During the school holidays, parents are taking the opportunity to schedule health care appointments for their children.
This includes fathers bringing their sons to see the urologists. This week, we address the issues relating to circumcision of children.
I am a concern father who has two boys. My elder one is now 9 years old and the younger one is only seven.
When my older boy was born, I accepted the proposal of the pediatrician to let him undergo a circumcision.
Although the operation was uneventful, my son began to have a band that bridged across the penile shaft and glans.
This is very unsightly. The doctor said it was a common complication and might need a revision operation in the future.
Because of his brother’s experience, I did not subject my second son through the operation. I am rather anxious, as his foreskin is still not retractable.
My questions to you are: Is the bridge on the penis going to be problematic for my son in the future?
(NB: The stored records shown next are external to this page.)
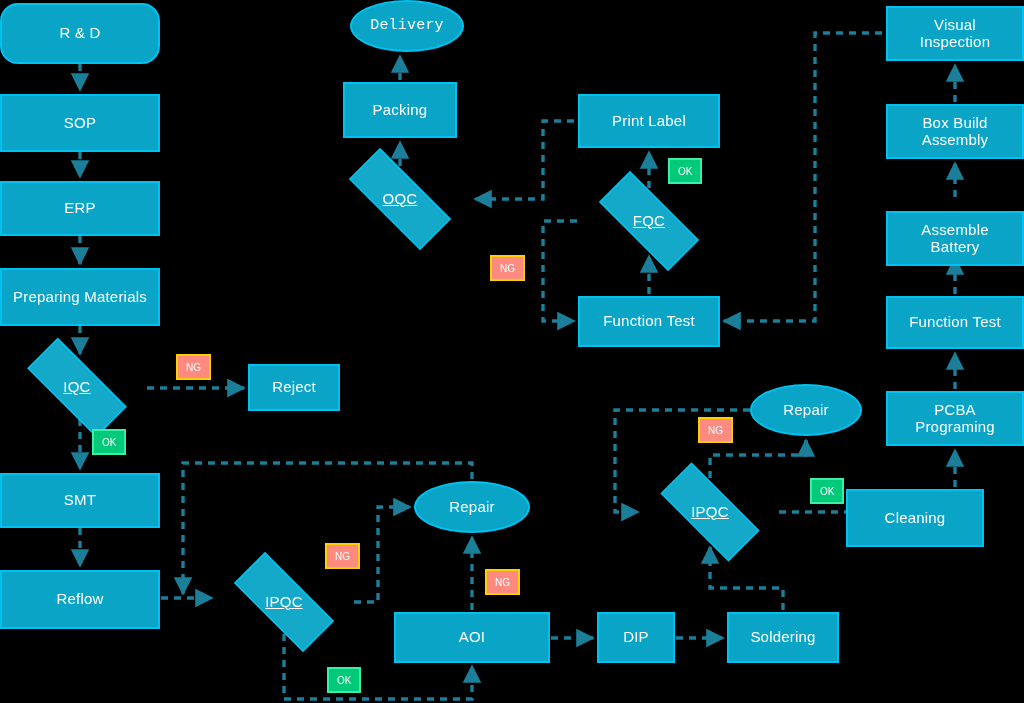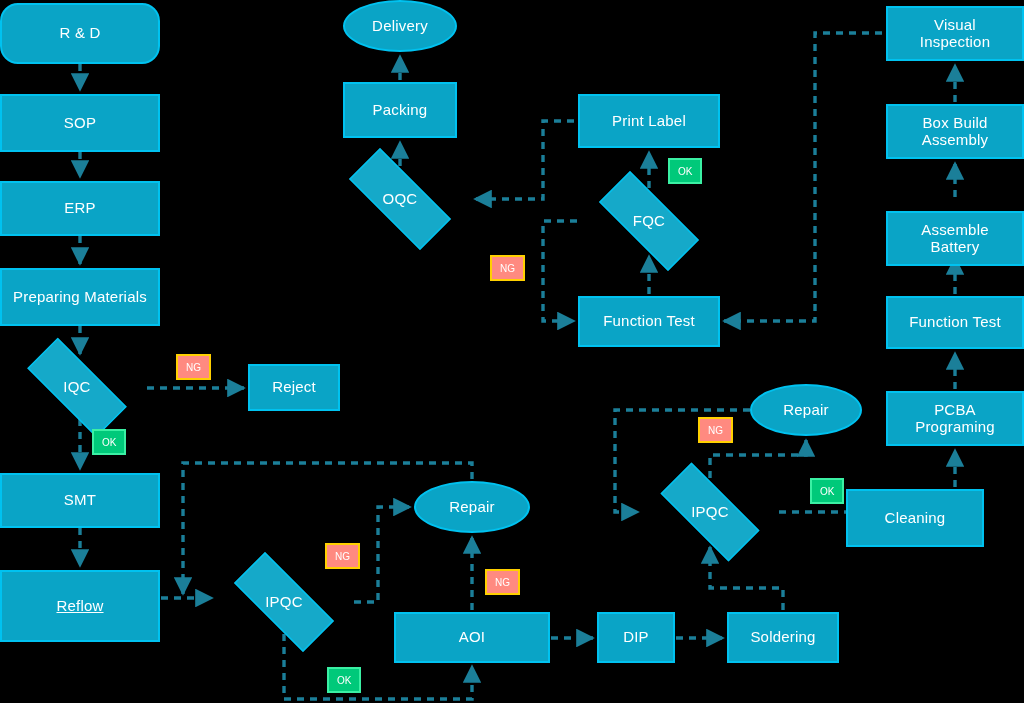--- a/index.html
+++ b/index.html
@@ -196,7 +196,7 @@
   <div class="node rect" style="left:343px;top:82px;width:114px;height:56px;">
       <span>Packing</span>
     </div>
-  <div class="node ellipse" style="left:343px;top:0px;width:114px;height:52px;">
+  <div class="node ellipse" style="left:350px;top:0px;width:114px;height:52px;font-family:Liberation Mono, monospace;">
       <span>Delivery</span>
     </div>
 

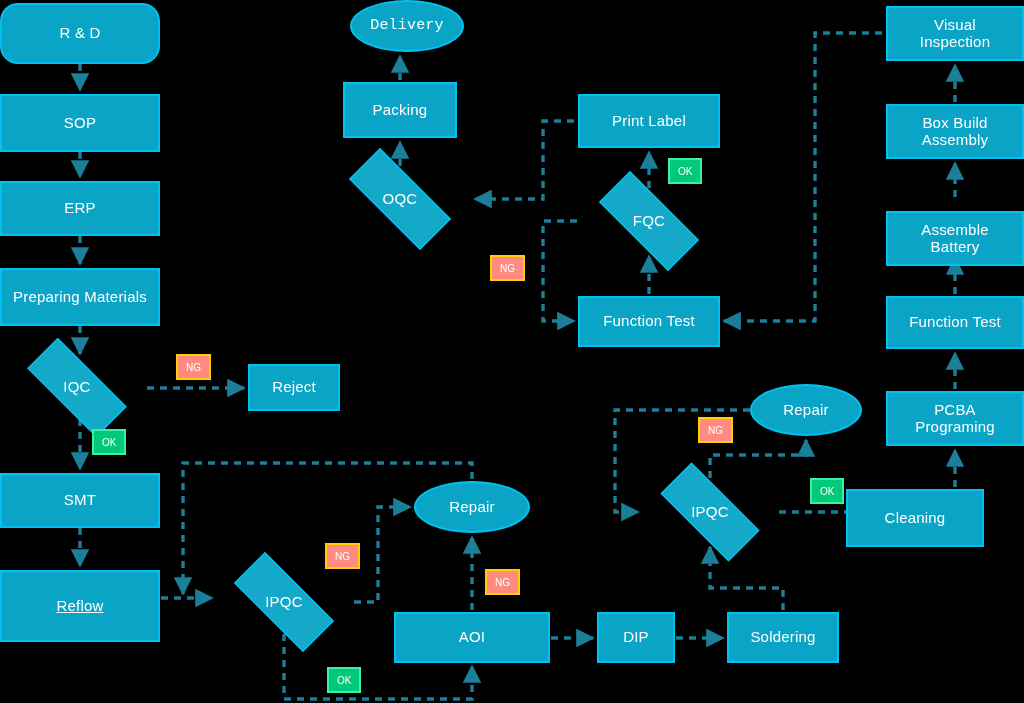--- a/index.html
+++ b/index.html
@@ -38,7 +38,7 @@
     border: 2px solid #00c2f0;
     transform: rotate(45deg) scale(.707);
   }
-  .node.diamond .dlabel { position: relative; z-index: 2; }
+  .node.diamond .dlabel { position: relative; z-index: 2; text-decoration: underline; }
 
   .badge {
     position: absolute;

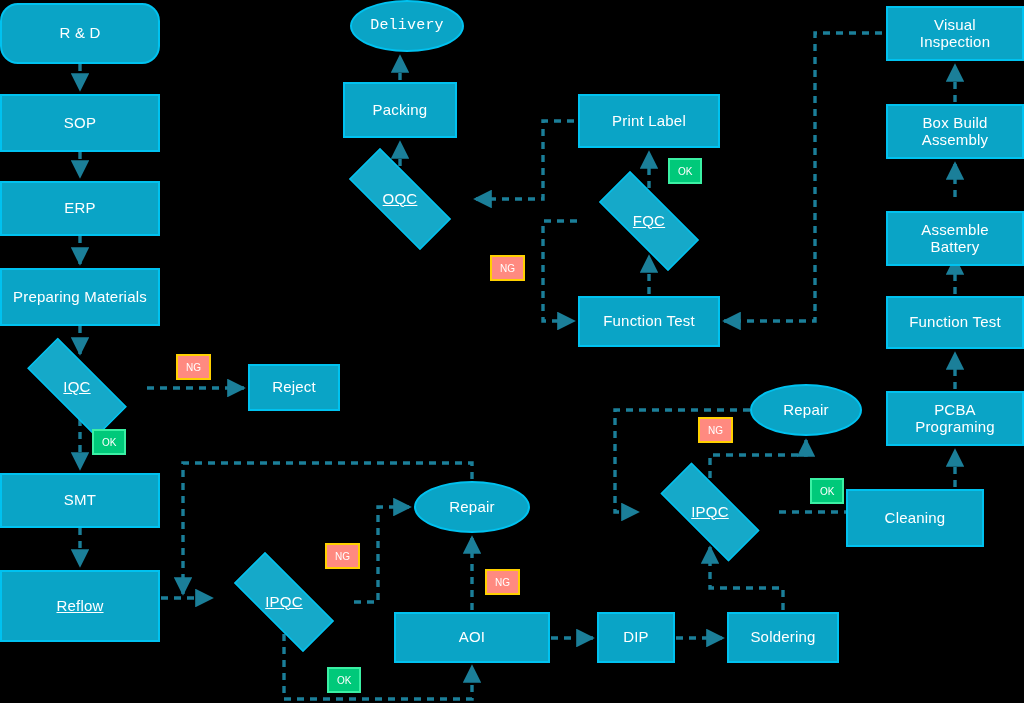--- a/index.html
+++ b/index.html
@@ -126,7 +126,7 @@
   <div class="node rect" style="left:0px;top:473px;width:160px;height:55px;">
       <span>SMT</span>
     </div>
-  <div class="node rect" style="left:0px;top:570px;width:160px;height:72px;text-decoration:underline;">
+  <div class="node rect" style="left:0px;top:570px;width:160px;height:59px;">
       <span>Reflow</span>
     </div>
 

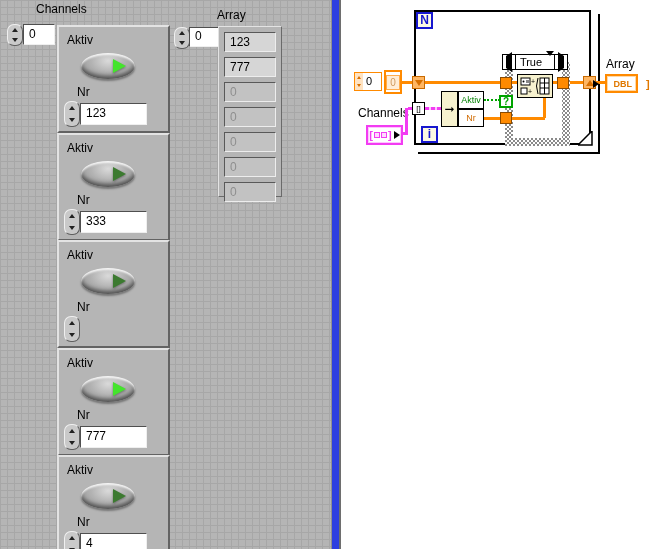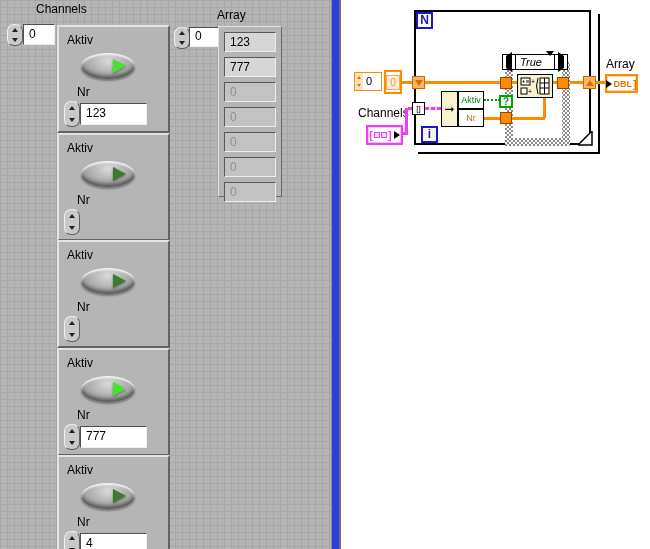--- a/index.html
+++ b/index.html
@@ -250,7 +250,7 @@
   <div class="abs case-bar" style="left:502px;top:54px;width:66px;height:16px;">
     <span style="padding:0 3px;"><span class="tri-l"></span></span>
     <span class="sep"></span>
-    <span style="flex:1;text-align:center;font-style:italic;">True</span>
+    <span style="flex:1;text-align:center;">True</span>
     <span><span class="tri-dn-s"></span></span>
     <span class="sep"></span>
     <span style="padding:0 3px;"><span class="tri-r"></span></span>

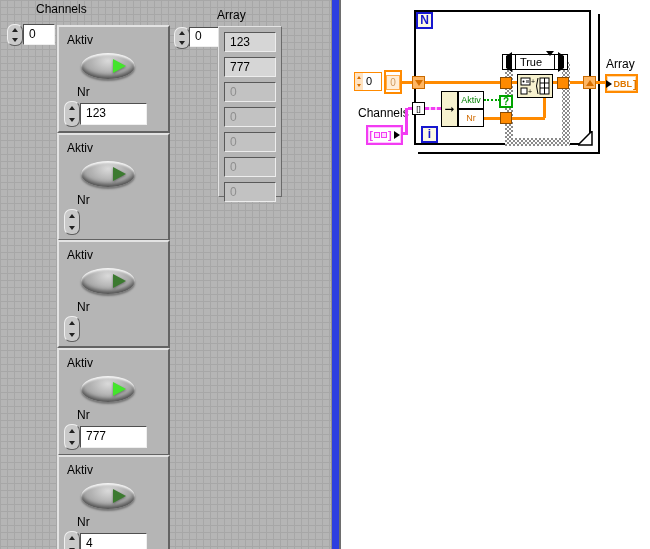--- a/index.html
+++ b/index.html
@@ -87,7 +87,7 @@
   .term-ch .sq{width:4px;height:4px;border:1px solid #f23cf2;background:#ffd9ff;}
   .term-ch .outarrow{width:0;height:0;border-top:4px solid transparent;border-bottom:4px solid transparent;border-left:6px solid #000;margin-left:1px;}
   .term-arr{background:#fff;border:2px solid #ff8a00;box-shadow:inset 0 0 0 1px #ffd9a8;
-    box-sizing:border-box;display:flex;align-items:center;justify-content:center;gap:1px;}
+    box-sizing:border-box;display:flex;align-items:center;justify-content:center;gap:14px;}
   .term-arr .inarrow{width:0;height:0;border-top:4px solid transparent;border-bottom:4px solid transparent;border-left:6px solid #000;}
   .term-arr .dbl{color:#e07800;font-weight:bold;font-size:9px;letter-spacing:0;}
   .term-arr .br{color:#e07800;font-size:11px;font-weight:bold;}

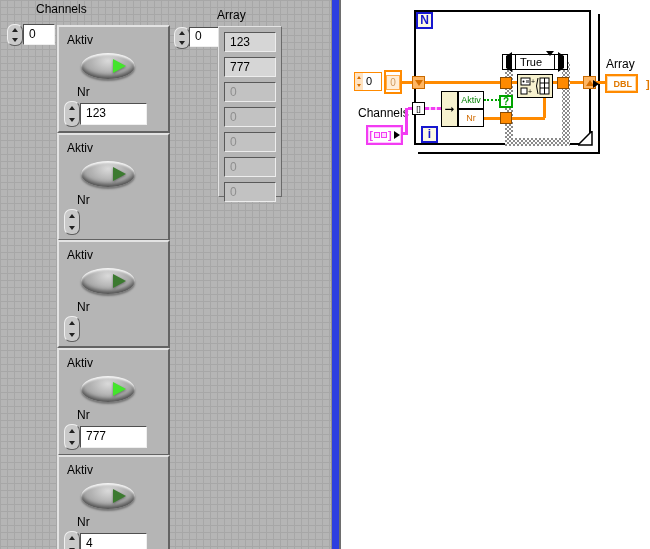--- a/index.html
+++ b/index.html
@@ -130,6 +130,7 @@
       <span class="tri-up"></span>
       <span class="tri-down"></span>
       </div>
+    <div class="abs valbox" style="left:21px;top:76px;width:60px;height:20px;">333</div>
   </div>
 
   <div class="abs cluster" style="top:240px;">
And is the foreskin non-retractable normal for a seven year old?
When a child is born, the adherence of the foreskin to the glans penis is completely physiological, as the foreskin and the underlying glans initially developed as one.
The bonded membrane acts like a protection for the inner lining of the glans until the detachment becomes spontaneous between three and 10 years old.
When left alone, the separation occurs naturally. If the retraction is induced by force, this can cause pain, inflammation and scarring.
In the normal circumstance, the foreskin is relatively long at birth; as the penis grows, the apparent length of the foreskin lessens.
In some children, the redundant foreskin may trap some residual urine and cause infection.
Although physicians will advise parents to retract the skin as much as possible for hygiene purposes, such maneuver should be carried out gently, perhaps with the aid of a lubricant or under anesthesia.
If the retraction can be done thoroughly, circumcision may not even be necessary.
In many culture and religions, the ritual of circumcision is performed during neonatal period.
For non-religious reasons, many parents believe the circumcised penis is more hygienic and require minimal maintenance.
However, many would not expect the “premature” forceful retraction prior to the cutting of skin could induce a complication called penile adhesion or skin bridges.
This usually appears as skin flap from the penile shaft attached to coronal margin and result in permanent attachment that cannot be separated on its own.
A recent study performed by Van Howe, published in British Journal of Urology reported that 30% of circumcisions performed on boys under the age of three result in skin bridges.
The researchers postulated the tearing of the bonded membranes from the overlaying glans often induce a raw surface, that may be in contact with dirt, talcum powder and stool that are trapped in the nappies.
The result of such combinations will cause unsightly post-operative outcomes.
Other causes of penile adhesion may be due to excess of residual foreskin following the newborn circumcision.
It is noted most skin bridges caused by the post operative adhesion will resolve within 24 months, some may persist all the way to adult lives.
Although this will not cause any impairment in the sexual and reproductive functions of the penis, revision or redo circumcision may be necessary for cosmetic reasons.
When it comes to non-religious and non-medical elective circumcisions in children, there really is no right or wrong decisions.
Sometimes, doing nothing is really not the worse thing, as nature often finds its way to resolve problems, even when it comes to penises.